12 - Critical Success - the soul has deliberately and willingly merged with something from metaphasic space and become a lawful aligned nihilid in a flesh suit.

Uses for the Cyber Coffin

The cyber coffin can be used as a body stealing device, but no one really knows that yet. The people using them currently are either death tourists or people who have an interest in being legally dead for whatever reason.

Death Tourism - some people want to see the light at the end of the tunnel, or their lives flashing before their eyes, then wake up and laugh about how death isn't so big and scary now. Most of the time this involves the person being dead for a minute or two, long enough to be issued their death certificate and then they go on with their lives. A few have nightmares, a few experience profound changes in perspective.
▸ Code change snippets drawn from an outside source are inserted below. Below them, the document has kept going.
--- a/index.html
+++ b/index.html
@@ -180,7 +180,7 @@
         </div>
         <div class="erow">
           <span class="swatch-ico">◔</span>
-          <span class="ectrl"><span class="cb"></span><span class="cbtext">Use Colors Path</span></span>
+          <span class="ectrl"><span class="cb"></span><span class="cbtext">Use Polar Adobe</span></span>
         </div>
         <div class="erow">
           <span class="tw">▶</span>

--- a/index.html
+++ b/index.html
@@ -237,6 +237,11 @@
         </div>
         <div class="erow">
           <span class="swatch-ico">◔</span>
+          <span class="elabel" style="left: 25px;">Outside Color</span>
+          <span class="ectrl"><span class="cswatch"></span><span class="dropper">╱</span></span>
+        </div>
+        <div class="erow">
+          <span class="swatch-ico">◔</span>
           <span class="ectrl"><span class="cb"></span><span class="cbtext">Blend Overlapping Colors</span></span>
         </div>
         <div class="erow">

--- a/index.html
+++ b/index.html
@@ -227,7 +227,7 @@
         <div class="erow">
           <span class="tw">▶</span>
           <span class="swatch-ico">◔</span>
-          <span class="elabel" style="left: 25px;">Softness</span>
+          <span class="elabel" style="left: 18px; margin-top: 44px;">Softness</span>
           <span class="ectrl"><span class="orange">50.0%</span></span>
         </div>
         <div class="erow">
Alternative Therapy - looking for cures to migraines, PTSD, and other chronic issues that can as often be psychological as biological, some people try dying for a little while. A few people do see considerable improvement, their depression or anxiety going away, but its overall a negative game. For each person who has their chronic issue relieved by death, two to three gain new issues, new nightmares, or a worsening of their condition, some become suicidal very quickly.
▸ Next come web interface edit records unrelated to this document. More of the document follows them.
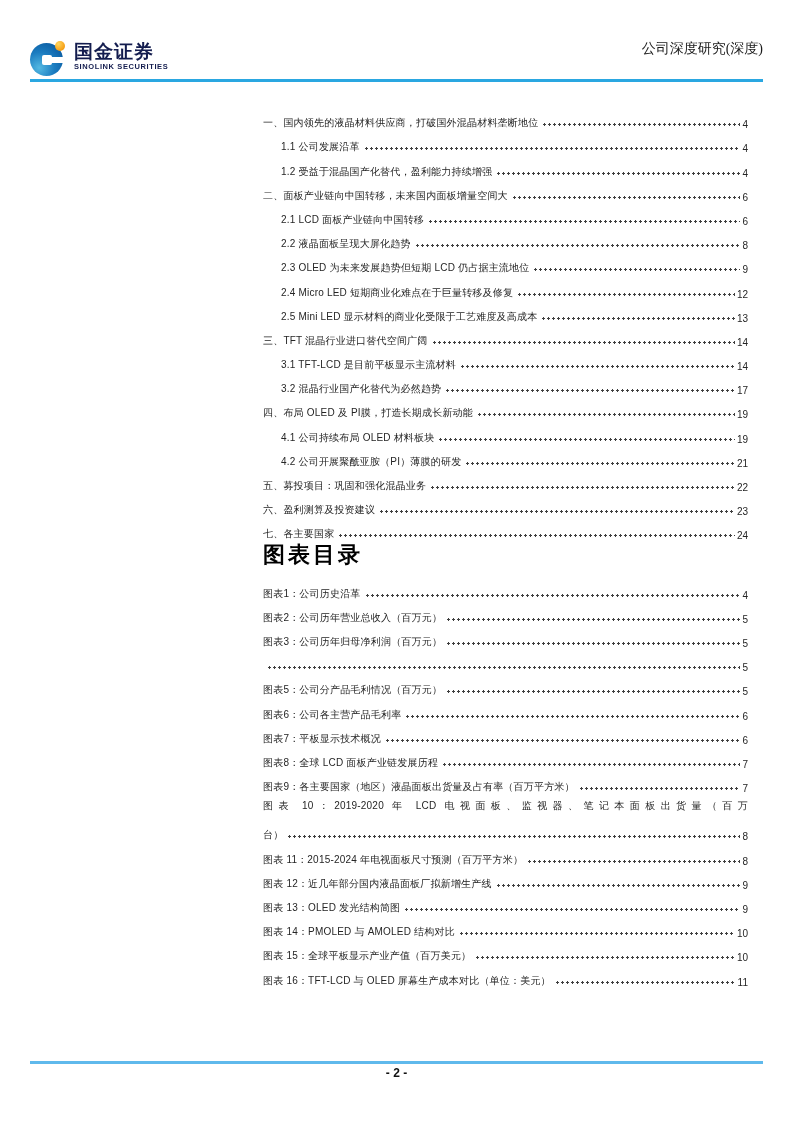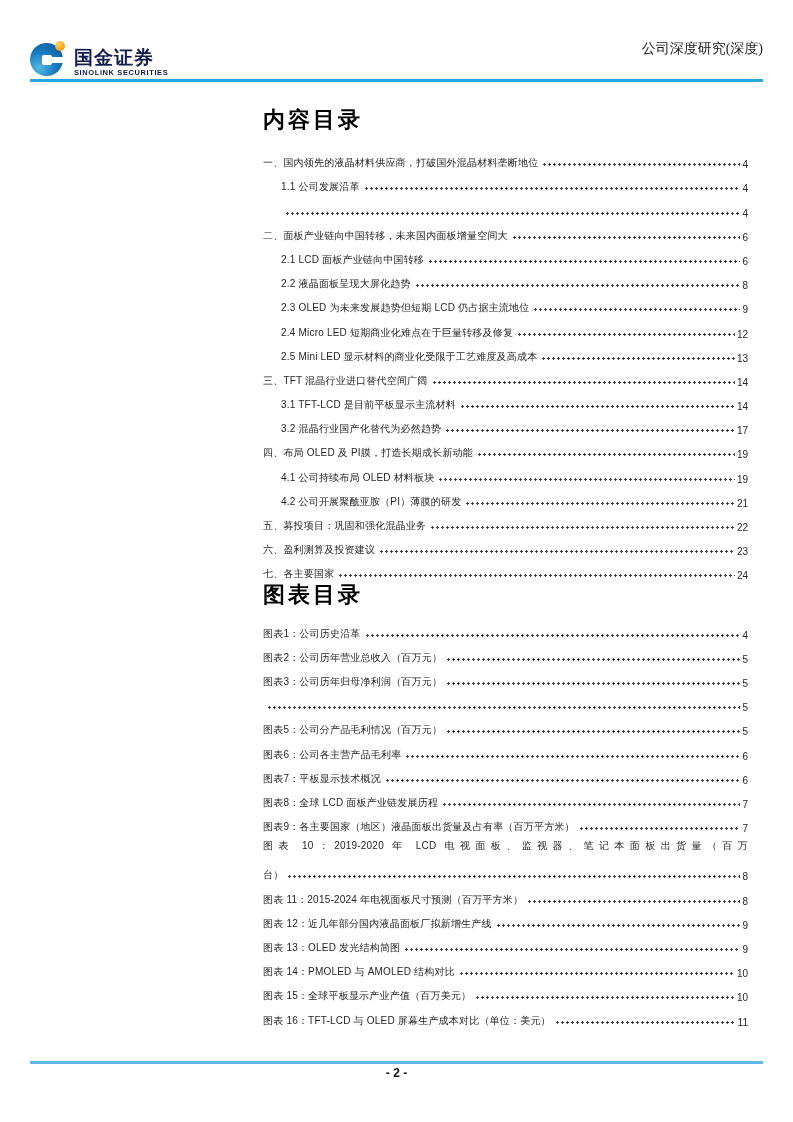--- a/index.html
+++ b/index.html
@@ -14,7 +14,7 @@
     position:absolute; left:30px; right:30px; top:42px; height:36px;
     display:flex; justify-content:space-between; align-items:flex-end;
   }
-  .logo { display:flex; align-items:flex-end; }
+  .logo { display:flex; align-items:flex-start; }
   .logo-icon { position:relative; width:37px; height:37px; margin-right:7px; }
   .logo-circle {
     position:absolute; left:0; top:2px; width:33px; height:33px; border-radius:50%;

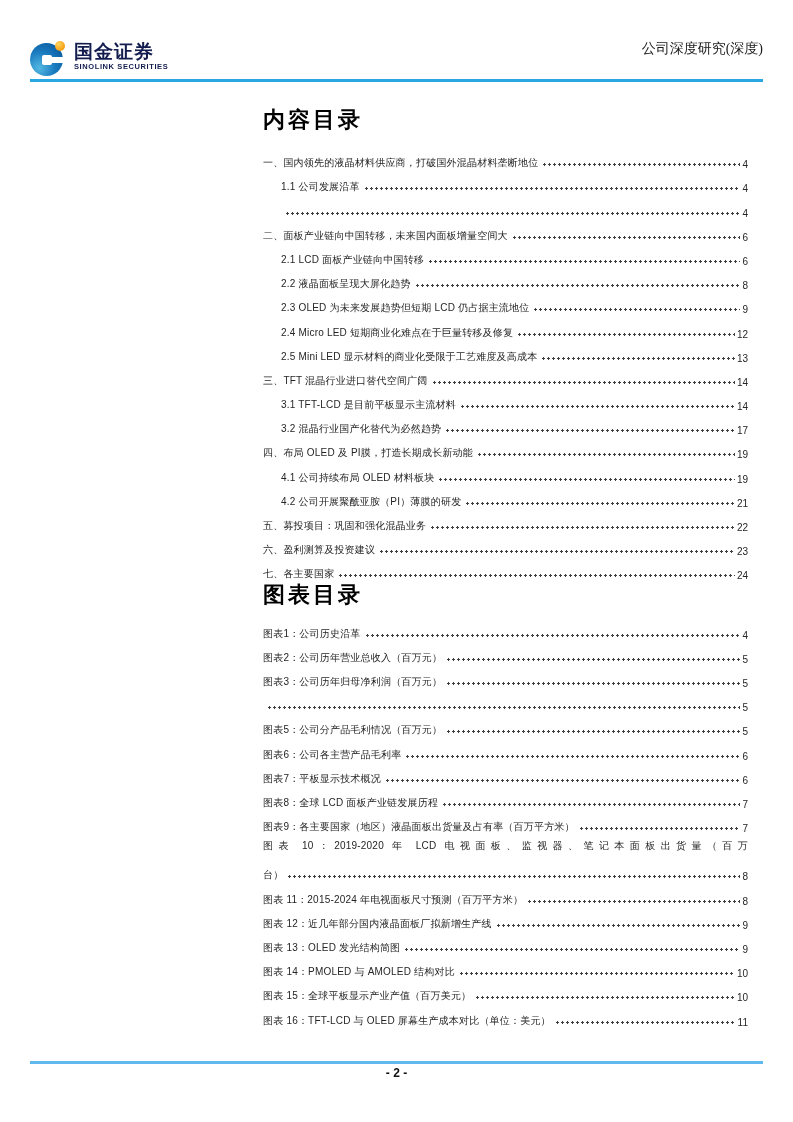--- a/index.html
+++ b/index.html
@@ -88,7 +88,6 @@
   <div class="hr-blue"></div>
 
   <div class="content">
-    <h2 class="sec-title">内容目录</h2>
     <div class="list">
         <div class="trow">
           <span class="tt">一、国内领先的液晶材料供应商，打破国外混晶材料垄断地位</span>

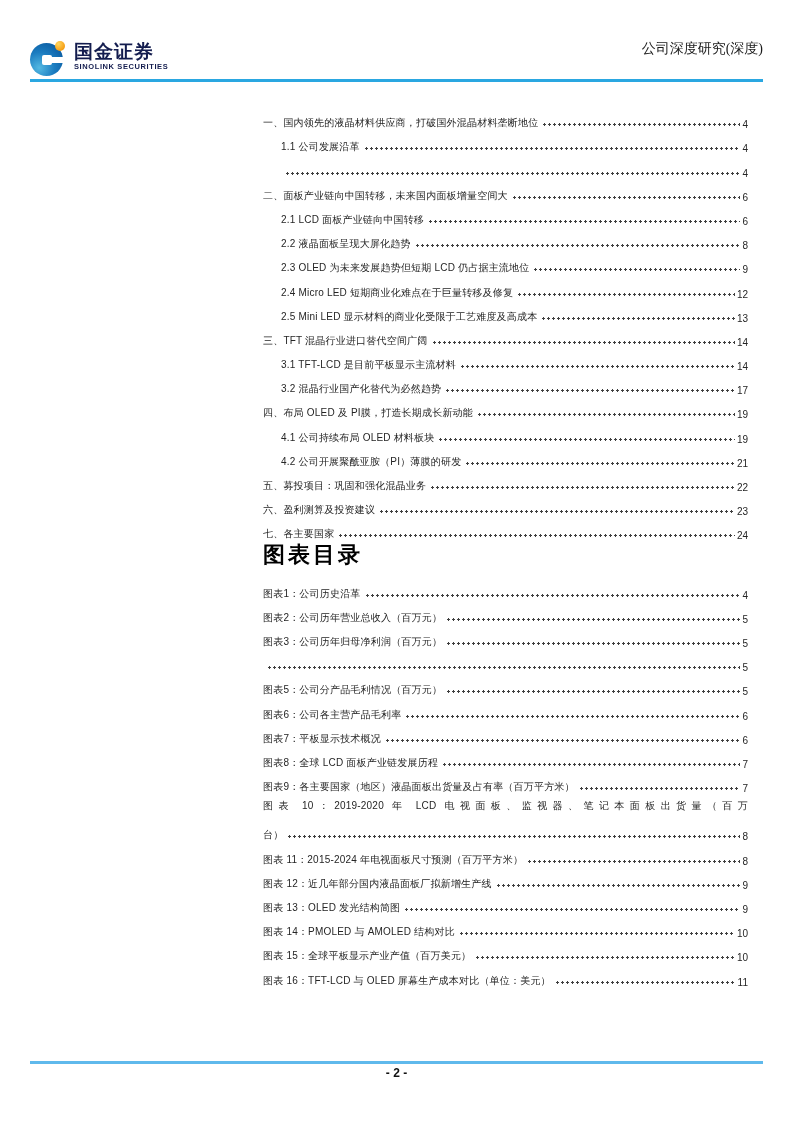--- a/index.html
+++ b/index.html
@@ -100,6 +100,7 @@
           <span class="pg">4</span>
         </div>
         <div class="trow lvl2">
+          <span class="tt">1.2 受益于混晶国产化替代，盈利能力持续增强</span>
           <span class="leader"></span>
           <span class="pg">4</span>
         </div>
Thananauts - some people think death is a destination and use scientific equipment in an attempt to record their experiences on the other side, with very questionable results and professional thananauts tend to be unhinged and unraveling people obsessed with finding the other side like it is a destination. Unlike the previous entries, thananauts tend to go for extended periods, pushing for hours rather than minutes.

Suicidal Ideation - some think that a potential cure for suicidal thoughts is to go through with it and die. Then they are brought back and the question is asked, do you still want to do that, or was once enough?